Kintyhtt v. Barberton, Unpublished Decision (7-27-2005)

{¶ 23} I fully concur with the majority's reasoning that a police officer must be granted wide discretion in his professional judgment of whether assistance is needed by fellow law enforcement or fire and rescue teams. I believe, however, that a material issue of fact remains as to whether this particular officer was actually on a call to duty at the time of the accident. Accordingly, I respectfully dissent.

{¶ 24} Officer Morber stated unequivocally in his affidavit that he was responding to a call to duty at the time of the accident. This statement, however, is contradicted by the police report generated as a result of the accident. In addition, the police report itself was properly before the trial court because it was attached as an exhibit to Appellee's motion for summary judgment. While the police report mentions a fire engine passing through the intersection, there is no indication that Officer Morber ever informed the officer issuing the citation that he was on a call to duty or that he was providing assistance to the fire department at the time of the collision. The traffic report indicates only that Officer Morber was waiting at the intersection to make a turn. The first time the defense of call to duty was specifically raised was in the officer's affidavit, attached to Appellee's motion for summary judgment, which was filed nearly 54 months after the accident.

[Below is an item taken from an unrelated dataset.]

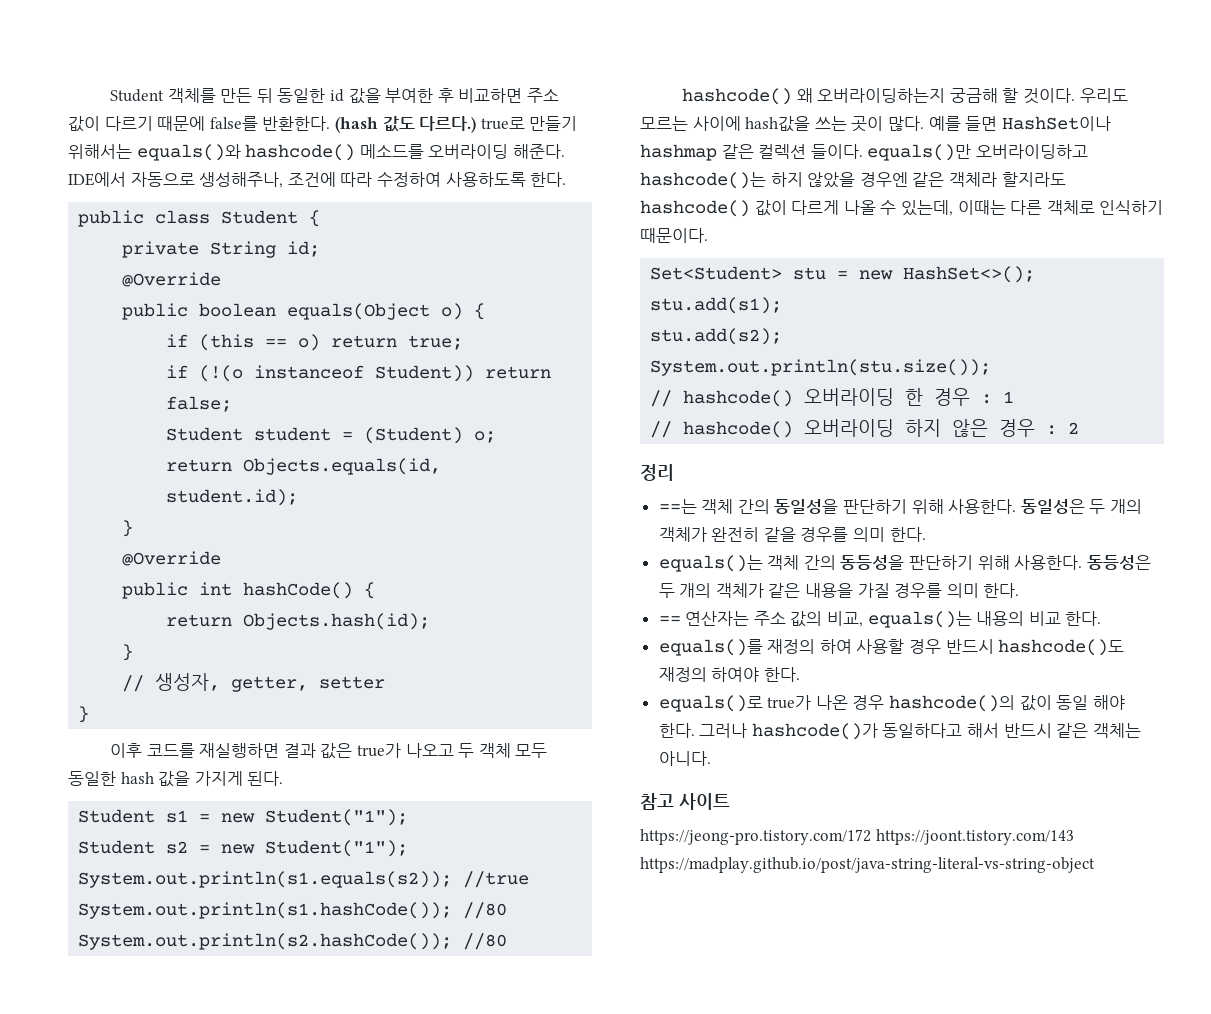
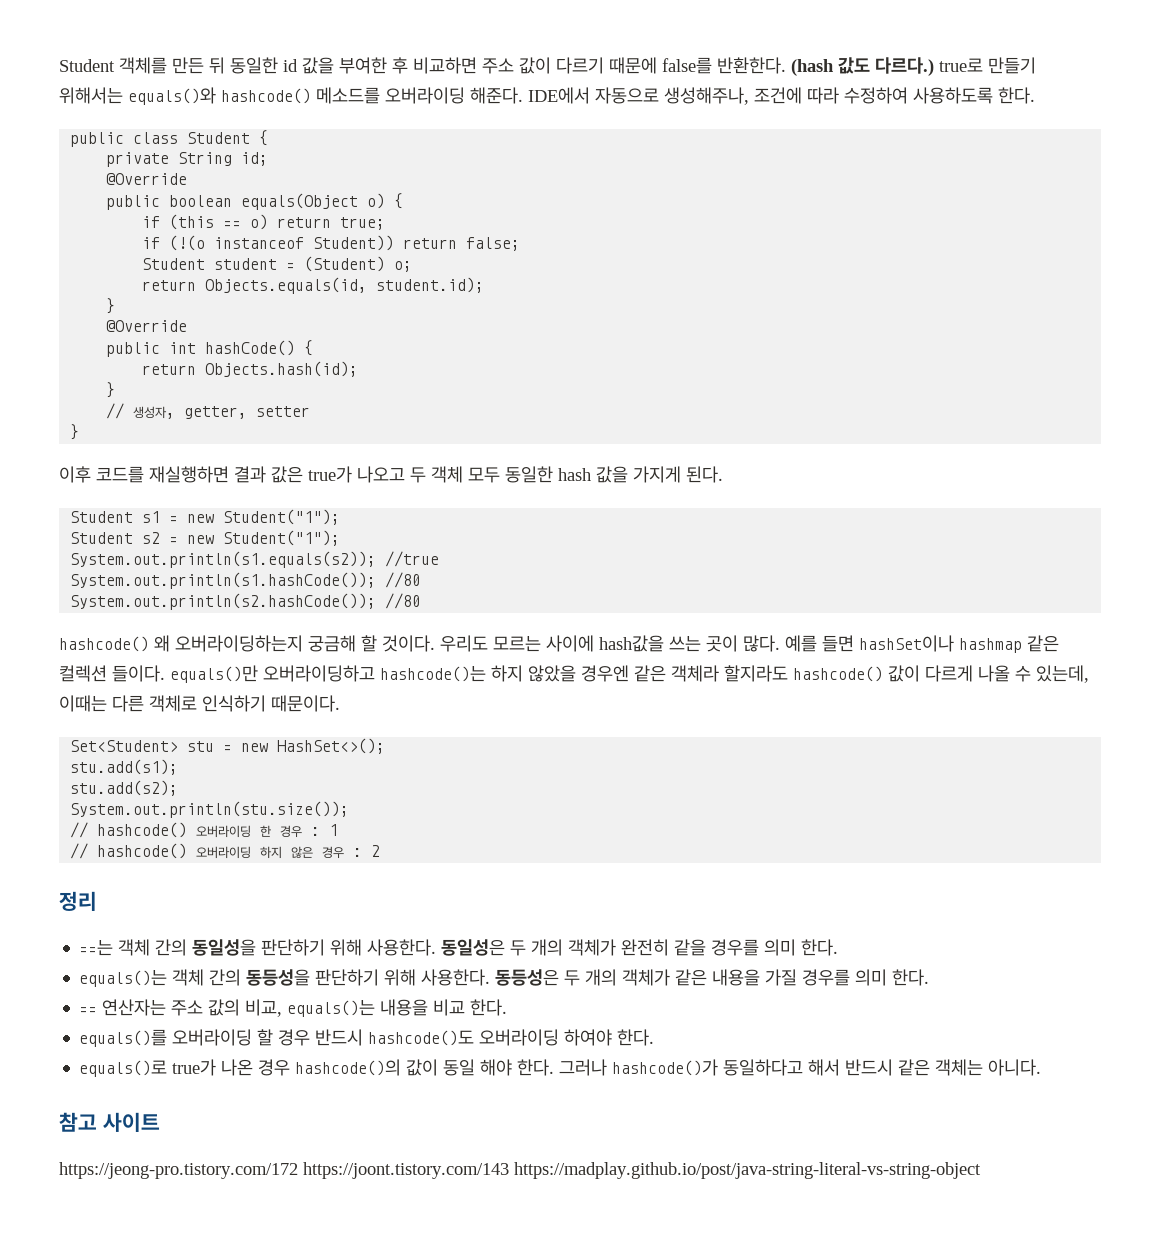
[1001,116,1111,131] HashSet이나 -> [859,635,954,652] hashSet이나
[976,611,1025,626] 내용의 -> [380,999,429,1016] 내용을
[767,639,905,654] 재정의 하여 사용할 -> [172,1029,274,1046] 오버라이딩 할
[658,667,707,682] 재정의 -> [479,1029,560,1046] 오버라이딩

{¶ 25} Under the majority's analysis, complete deference is given to the officer's affidavit. Our standard of review, however, compels us to examine the evidence in a light most favorable to the nonmoving party and we must resolve any doubt in favor of the nonmoving party. Civ.R. 56(C); Viock v.Stowe-Woodward Co. (1983), 13 Ohio App. 3d 7, 12. Construing the evidence in a light most favorable to Appellants, I believe that the conflict between the police report, omitting any reference to a call to duty, and Officer Morber's affidavit create a genuine issue of material fact that must be resolved by a jury. See Hopev. Shiveley (Sept. 5, 2000), 12th Dist. No. CA2000-04-022 (finding that a conflict between a police report and testimony on the degree of injuries suffered in an accident "was a disputed question of fact to be resolved by the jury"). I would reverse and remand for further proceedings.